By far my favorite part of the day, however, was the Temple of Hatshepsut. Beyond being a striking temple at the base of a daunting cliff, this is also the place where something like 48 tourists were slaughtered by Jihadists in 1997. Apparently this event didn't help their cause, and in fact very recently one of the fathers of the Jihadist violent movements, an Egyptian, recently took part in a survey of his own group's philosophies and decided that they were against Islam. Since the people who turn to violence in the name of Islam are extremely devout persons themselves, this is a huge deal. They won't be deterred by American bombing, but if one of the fathers of the movement decides that he's been wrong all along to target innocent civilians of non-Islamic western countries, it might make sister groups like Al-Qaeda think twice.
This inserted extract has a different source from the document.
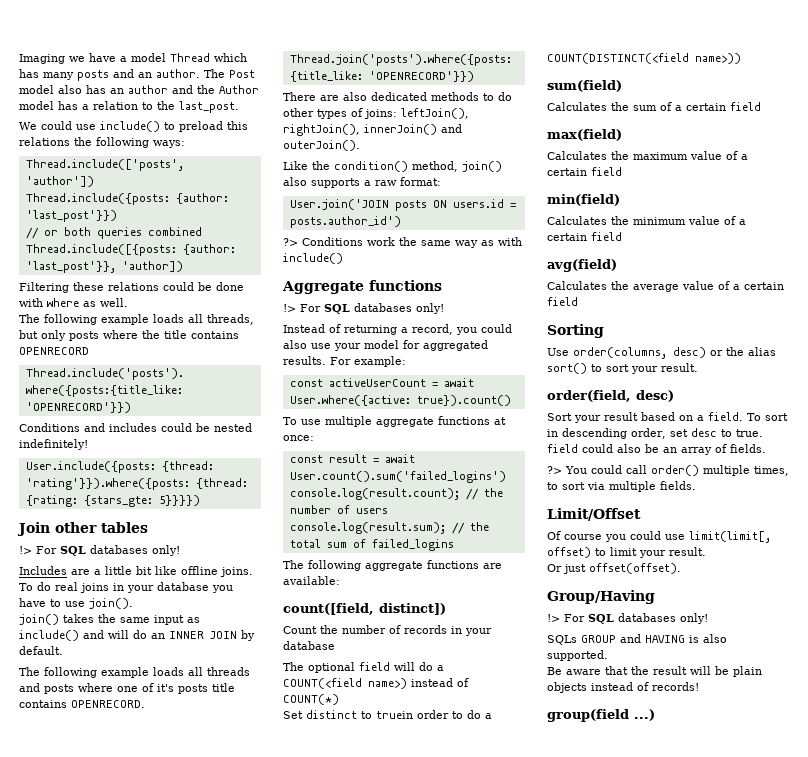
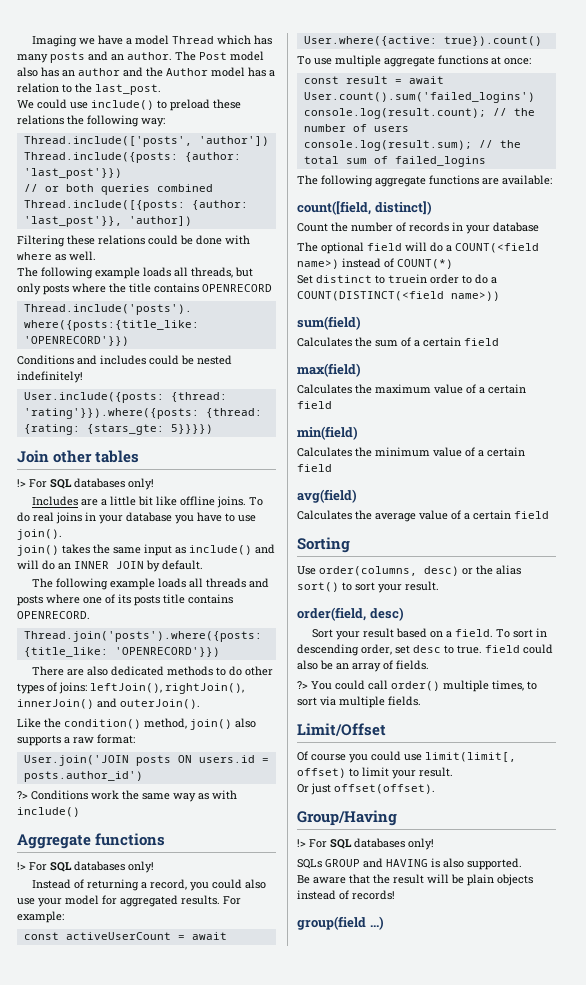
- We could use include() to preload this relations the following ways:
+ We could use include() to preload these relations the following way:
- The following example loads all threads and posts where one of it's posts title contains OPENRECORD.
+ The following example loads all threads and posts where one of its posts title contains OPENRECORD.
Anyway, Hatshepsut's temple is gorgeous
I went next to Aswan, further south up the Nile. It is extremely hot down there. The Nile is also quite beautiful - it bifurcates, splits further into a capillary-bed of deep blue water oozing around desert and rocky islands. The desert itself comes very near to the shores of the Nile, it being so hot down here.
In Aswan itself, there aren't as many ruins to see. But, 3 hours south is the famed Abu Simbel temple, which you have probably seen in pictures. It used to be on the banks of the Nile, four huge sitting statues facing the rising sun and warning off any intruders from the south. Ramses II built it and many other insanely large things in Upper and Lower Egypt.
You have to get up at 4am to drive in a huge tourist convoy to the temple. It's all controlled by the government. When I thought "convoy," I thought, maybe 10 big AC buses and a few minibuses besides
You might have caught that I said "used to be on the banks of the Nile" above. Well, due to the creation of the Aswan High Dam in 1960, Lake Nasser was formed. The lake stretches 500km south, into Ethiopia. It also meant that the Nile Valley flooded for that length. Many riverside temples were flooded. Many important ones were just moved.
Abu Simbel is a huge and famous temple, and it is entirely artificial now. Well, the stones and things are all authentic, but it was cut up and moved by UNESCO to avoid being flooded and lost to the lake. It now sits, quite convincingly, in a cement shell covered by a pile of limestone rocks. It even has the orientation to the sun, so that on important days (maybe the equinox?) the sun's rays enter the temple at the right angle and so on.
Kind of empty, though, to look upon this structure that has been so convincingly reconstructed to seem permanent, and to realize that it used to be about half a kilometer away, under the river
After Abu Simbel, we drove 2.5 hours north again, back to Aswan. Saw some more beautiful temples, the temple of Isis and temples of Philae, which used to be an island in the middle of the Nile. The island was actually flooded by the new dam, and only after that did they realize that maybe they should move it. So an entire island's worth of ruins were moved to another island, and that island was reshaped to most accurately imitate what it had all previously looked like. A beautiful romantic temple. Still felt a little weird.
Aswan has a great Nubian museum, where the fragile things are kept at the right humidity behind sheets of glass. I learned a bunch about Nubia and big Egyptian and historical events from the Nubian perspective.
That's all for Upper Egypt. I went back to Cairo afterwards, then immediately to Alexandria.